Not all of them sank. A few pushed back against the frothing ocean, bobbing in the waves like a drowning man. Then shots would ring out from a sailor with a rifle at the fantail. And the sea would claim the bullet-riddled drum.

Back inside the ship, Albernaz marked in his diary what the sailors dumped into the Atlantic Ocean. He knew he wasn’t supposed to keep such a record, but it was important to Albernaz that people know he had spoken the truth, even when the truth sounded crazy.

For up to 15 years after World War II, the crew of Albernaz’s ship, the USS Calhoun County, dumped thousands of tons of radioactive waste into the Atlantic Ocean, often without heeding the simplest health precautions, according to Navy documents and Tampa Bay Times interviews with more than 50 former crewmen.

[…]

The opening of the Atomic Age brought a vexing problem — how to dispose of radioactive waste.

The Atomic Energy Commission, which then managed most aspects of U.S. atomic energy policy, settled on a cheap, convenient fix: ocean dumping. The Calhoun County soon became the only Navy ship on the East Coast dumping radioactive waste.

The containers looked like ordinary 55-gallon steel drums. Nobody on the ship was quite sure what was in them.

They arrived by the hundreds by train and truck at the ship’s home port at Sandy Hook Bay, N.J. or the ship picked them up at Floyd Bennett Field on Long Island. Less often, waste was picked up at other ports, including Boston. The hottest waste came from Floyd Bennett. At times, the barrels were marked with color-coded dots or a painted X. The “red dot” barrels were said to be the most dangerous.

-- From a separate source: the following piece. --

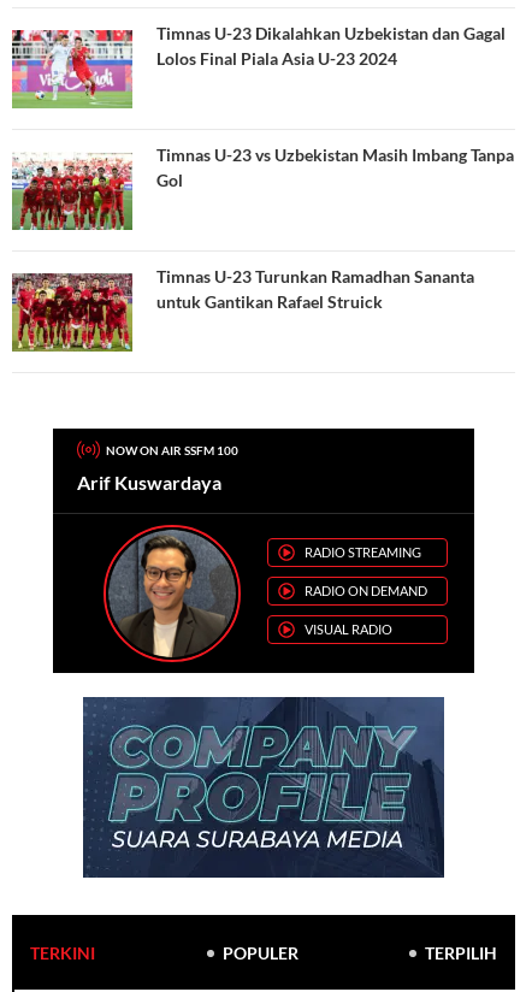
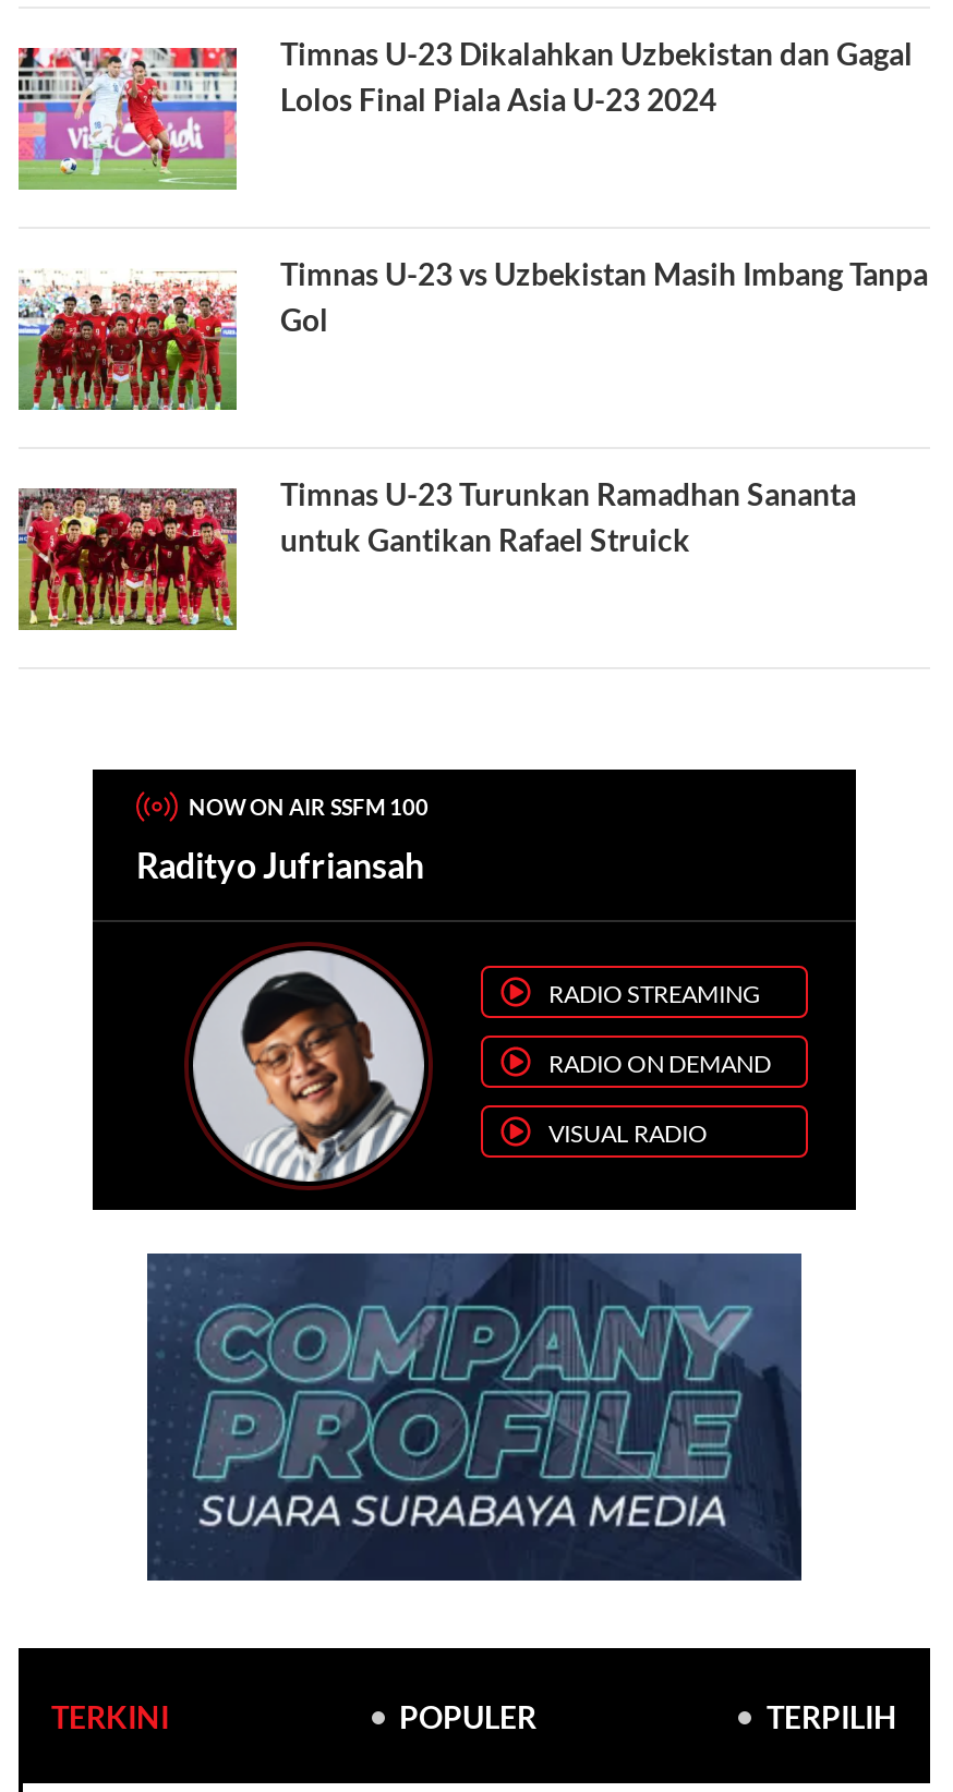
[77,470,221,493] Arif Kuswardaya -> [136,844,424,885] Radityo Jufriansah
[104,525,241,663] [image] -> [186,945,431,1189] [image]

Not that it mattered. Few if any of the crewmen, according to interviews, received any special training on handling the waste. They said they handled the “red dot” barrels the same as all the rest.

Much of the waste, which was packed in concrete, came from Brookhaven National Laboratory, a government research facility on Long Island that had a reactor and generated radioactive material.

Several shipments emitted 17 rems per hour of radioactivity even after the waste was encased in concrete, Calhoun County‘s deck logs show. That is the equivalent of about 1,700 typical chest X-rays.

[…]

At the Brookhaven lab, workers were advised at length about the safest way to deal with radiation. In 1957, the lab produced a booklet for its employees called ABC’s of Radiation.

Radiation, the booklet said, “should be regarded with respect, but it need not be feared. Complete safety is possible, if the necessary rules and procedures are followed. Danger lurks only for the uninformed or careless.”

Radioactivity can damage a cell’s DNA or chemical bonds in the human body. But sometimes cells are unable to repair themselves, especially as radiation levels rise.

Scientists believe this can lead to cancer or other illnesses.

On the Calhoun County, according to documents and interviews, radiation was neither feared nor respected. “We had no supervision,” said Bob Berwick, 82, of Laguna Niguel, Calif., an officer on the ship in 1952 and 1953. “We were on our own.”

[…]

“All members of the staff who work in radiation areas are required to wear a small film badge, which is darkened by radiation, or a pocket meter resembling a fountain pen. … Meters are read daily, badges every week to ensure nobody is overexposed.”

At times, the men of the Calhoun County wore both types of radiation detectors. But interviews show they were often missing. Other times, the badges would be handed out immediately before a dump and retrieved immediately afterward. So radiation exposure during the three-day round trip to dumping areas was not documented.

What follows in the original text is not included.